3. Prepare necessary documentation for the application process
Once you’ve chosen a lender, it’s time to gather the necessary documents and file an application. Here’s the usual stuff you’ll need:
- Proof of income, like pay stubs
- Prior year tax returns
- Credit report (Lenders will pull your credit report, but it’s good to review it yourself first to ensure there are no errors)
- Existing mortgage details/statements.
- Property information, like tax and insurance, etc.
You probably went through all this to get your original home loan. It’s a very similar process, so having these docs ready will speed up the process.
4. Submit your application, wait for approval
There might be hiccups, so be ready to work with your lender and get them what they need. Try your best to stay on top of their requests and do everything in a timely manner. Miscommunication might kill the deal.
Once all your information is submitted, the lender will review your application, check your credit, and possibly order an appraisal of your home. This process can take a few weeks, so be patient.

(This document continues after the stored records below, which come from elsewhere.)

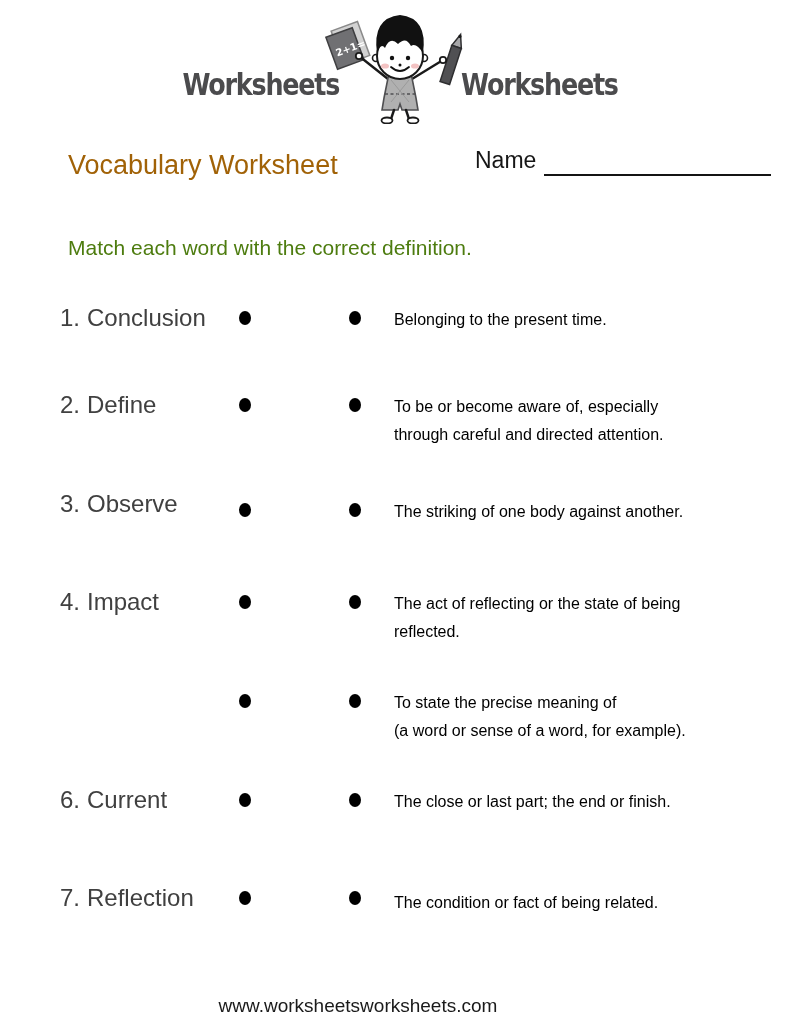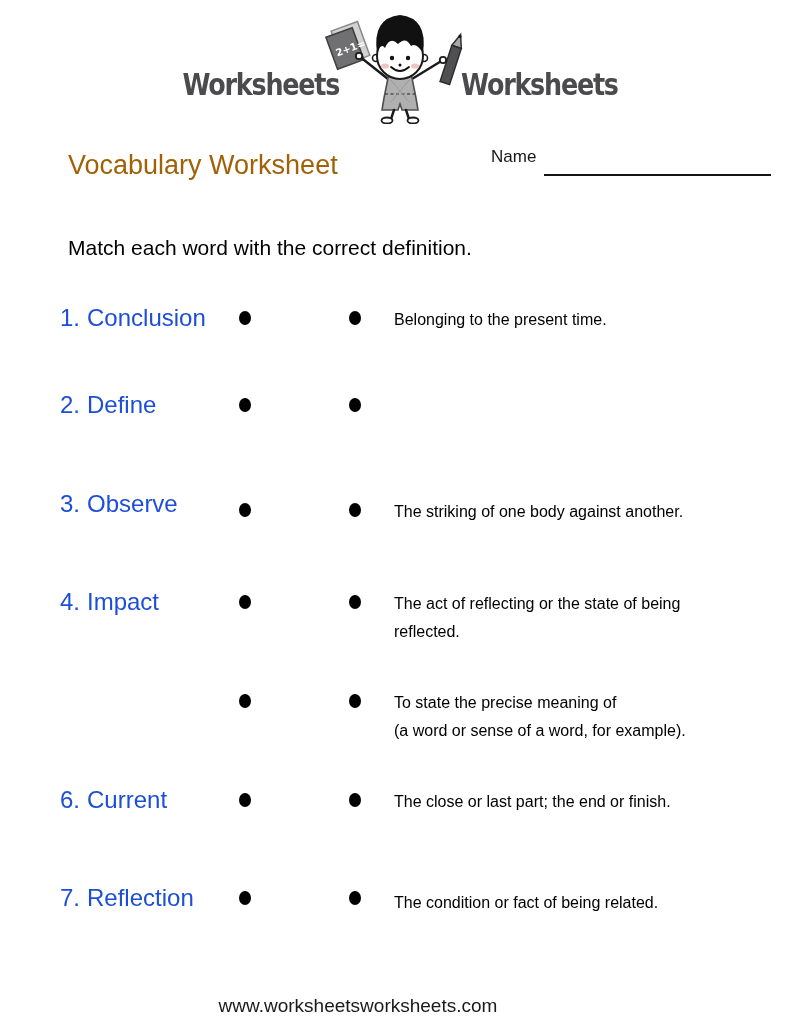--- a/index.html
+++ b/index.html
@@ -9,28 +9,28 @@
   
   .logo { position:absolute; top:6px; left:0; width:800px; display:flex; justify-content:center; align-items:flex-end; }
   .logo-text { font-family:"DejaVu Sans", sans-serif; font-weight:bold; font-size:31px; color:#4b4b4d; letter-spacing:-1.5px; padding-bottom:22px; white-space:nowrap; }
   .logo-text.left  { transform:scaleX(0.82); transform-origin:100% 100%; }
   .logo-text.right { transform:scaleX(0.82); transform-origin:0 100%; }
   .kid-svg { width:150px; height:118px; margin:0 -14px; flex:0 0 auto; }
 
   
   .page-title { position:absolute; left:68px; top:150px; font-size:27px; font-weight:500; color:#a16207; }
   .name-block { position:absolute; left:475px; top:147px; display:flex; align-items:flex-start; }
-  .name-label { font-size:17px; color:#161616;margin-left:16px; }
+  .name-label { font-size:23px; color:#161616; }
   .name-line  { width:227px; height:29px; border-bottom:2px solid #141414; margin-left:8px; }
 
-  .instruction { position:absolute; left:68px; top:236px; font-size:21px; color:#000000;text-align:center; }
+  .instruction { position:absolute; left:68px; top:236px; font-size:21px; color:#4d7c0f;text-align:center; }
 
   
   .match-row { position:absolute; left:0; width:800px; height:70px; }
-  .word { position:absolute; left:60px; top:0; font-size:24px; line-height:30px; color:#1d4ed8; white-space:nowrap; }
+  .word { position:absolute; left:60px; top:0; font-size:24px; line-height:30px; color:#404040; white-space:nowrap; }
   .word .num { margin-right:7px; }
   .dot { position:absolute; top:8px; width:12px; height:14px; background:#000; border-radius:50%; }
   .dot.word-dot { left:239px; }
   .dot.def-dot  { left:349px; }
   .definition { position:absolute; left:394px; top:3px; width:405px; font-size:16px; line-height:28px; color:#000000; white-space:pre-line; }
 
   .row-1 { top:303px; } .row-2 { top:390px; } .row-3 { top:489px; }
   .row-4 { top:587px; } .row-5 { top:686px; } .row-6 { top:785px; }
   .row-7 { top:883px; }
 
@@ -101,20 +101,22 @@
   <div class="word"><span class="num">1.</span><span>Conclusion</span></div>
   <span class="dot word-dot"></span>
   <span class="dot def-dot"></span>
   <div class="definition">Belonging to the present time.</div>
 </div>
 
 <div class="match-row row-2">
   <div class="word"><span class="num">2.</span><span>Define</span></div>
   <span class="dot word-dot"></span>
   <span class="dot def-dot"></span>
+  <div class="definition">To be or become aware of, especially
+through careful and directed attention.</div>
 </div>
 
 <div class="match-row row-3">
   <div class="word"><span class="num">3.</span><span>Observe</span></div>
   <span class="dot word-dot" style="top:14px"></span>
   <span class="dot def-dot" style="top:14px"></span>
   <div class="definition" style="top:9px">The striking of one body against another.</div>
 </div>
 
 <div class="match-row row-4">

5. Review the terms and close the deal
If your application is approved, the lender will provide you with the full terms of the HELOC. Yay! 190 pages of paperwork to read! As boring as it is, review these carefully. Pay close attention to the interest rate, draw period, repayment terms, and any fees. The devil is in the details.
If everything looks good, you’ll move on to closing. This is where you’ll sign the final paperwork and officially open your HELOC. Be prepared for some closing costs, similar to those you encountered when you first bought your home.
Use the HELOC to pay off your credit cards!
Once your HELOC is set up, you can start using it to pay off your credit card debt. Remember, don’t get tempted to buy a new jet ski. This isn’t free money, it’s your life savings! And any debt you take out will have to be repaid in the years to come. Don’t let this new source of funds derail you from your debt payoff plan.
The end goal is to completely get yourself out of debt, not to create new financial challenges. So monitor your spending, make your payments on time, and keep an eye on your overall financial health.
The Bottom Line:
Getting a HELOC to pay off credit card debt can be a proactive step towards financial stability. By leveraging the equity in your home, you could potentially cut your consumer debt interest rate in half, simplify your payments, and set yourself on a clearer path to becoming debt-free!
But, be completely honest with yourself and your motives. If there’s a chance you could fall back into a bad debt hole, reconsider your options. There are alternatives to getting a HELOC that come with far less risk. Whatever you decide, remember it’s not just about paying off debt… You’ve got the knowledge and the tools to make a positive change in your finances. Now, it’s up to you to take that next step. Cheers to a brighter, debt-free future!